Pensions and retirement plans are often a subject of discussion. One of our friends recently retired, and he talked about the company’s retirement system dashboard. Before he retired, the web site gave him a green light telling him he had enough saved to retire. After he retired, he went back on the web site and was surprised to find a red light (meaning do not retire). Oops! He called some of his friends at the company and yelled about this red light (apparently a program glitch). Ah, yes… he has now earned his wings as a retiree.
And earlier this week I went online to check the statement on my retirement plan. Imagine my surprise to find the balance was zero. And I called one of my friends at work who explained I needed to look in a different place on the web site because the plan administrator had changed. Thank goodness we still have friends at work.

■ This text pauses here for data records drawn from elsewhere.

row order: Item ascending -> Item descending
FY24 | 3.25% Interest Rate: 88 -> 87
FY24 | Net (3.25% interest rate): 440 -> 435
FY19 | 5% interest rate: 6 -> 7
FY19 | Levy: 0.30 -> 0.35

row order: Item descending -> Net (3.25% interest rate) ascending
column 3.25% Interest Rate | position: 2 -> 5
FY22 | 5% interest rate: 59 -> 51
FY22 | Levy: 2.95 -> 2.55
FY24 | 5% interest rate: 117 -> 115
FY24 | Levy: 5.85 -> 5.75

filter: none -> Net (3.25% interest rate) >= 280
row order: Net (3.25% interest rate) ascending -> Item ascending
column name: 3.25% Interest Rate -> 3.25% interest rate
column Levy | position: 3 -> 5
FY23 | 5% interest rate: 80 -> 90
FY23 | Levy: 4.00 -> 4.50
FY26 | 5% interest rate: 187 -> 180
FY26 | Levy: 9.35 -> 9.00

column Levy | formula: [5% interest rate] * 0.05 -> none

We often discuss whether we want to work again. Consensus is that no one wants a full time job though sometimes finances necessitate that. The discussion is often about whether a job would be in the same field or something entirely different. One friend who worked with me at an insurance company was able to leverage her experience as a Master Gardner into a part-time job at a local nursery each Spring.
And volunteering is a big consideration now with more time on our hands. Some of our friends volunteer and others do not. And for those friends who volunteer, there is a lot of variety including: Habitat for Humanity, their church, teaching drums in an after-school program and the Indianapolis Museum of Art.

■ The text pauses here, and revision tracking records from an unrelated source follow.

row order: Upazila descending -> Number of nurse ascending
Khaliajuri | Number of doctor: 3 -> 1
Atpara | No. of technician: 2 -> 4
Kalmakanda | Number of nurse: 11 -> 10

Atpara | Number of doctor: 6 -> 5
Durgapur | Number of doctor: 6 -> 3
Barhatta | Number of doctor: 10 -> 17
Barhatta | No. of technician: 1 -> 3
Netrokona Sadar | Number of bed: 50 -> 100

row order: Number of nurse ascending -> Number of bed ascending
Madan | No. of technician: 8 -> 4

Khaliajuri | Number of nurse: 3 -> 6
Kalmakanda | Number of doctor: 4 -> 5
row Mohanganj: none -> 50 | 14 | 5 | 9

Everyone talks about having time to exercise once they retire. And you know what? We exercise more now, and so do our friends. From walking, biking, tennis and exercise classes, most of our friends are more active with more time. Hopefully this offsets the lower metabolism and resulting weight gain that comes with aging.
So I learned retiree speak without really trying. Seems like it just snuck up on me in the darkness of night. And now the label “retiree” fits a little easier. I’ve gotten past my concern that “retiree” meant “old”.
Why just this week I heard “60 is the new 40”. Hey, you can’t beat a bunch of baby boomers redefining “old”! For someone who is turning 59 tomorrow, this comes just in the nick of time. And if I use my rewards card to get $2 off a meal at Panera or a free glass of tea at McAllister’s, life is good!
April 26, 2015 at 5:10 pm
Enjoyed reading this .
I`m headed for 62 next time as a widower .
I feel I am stable and wanting retirement.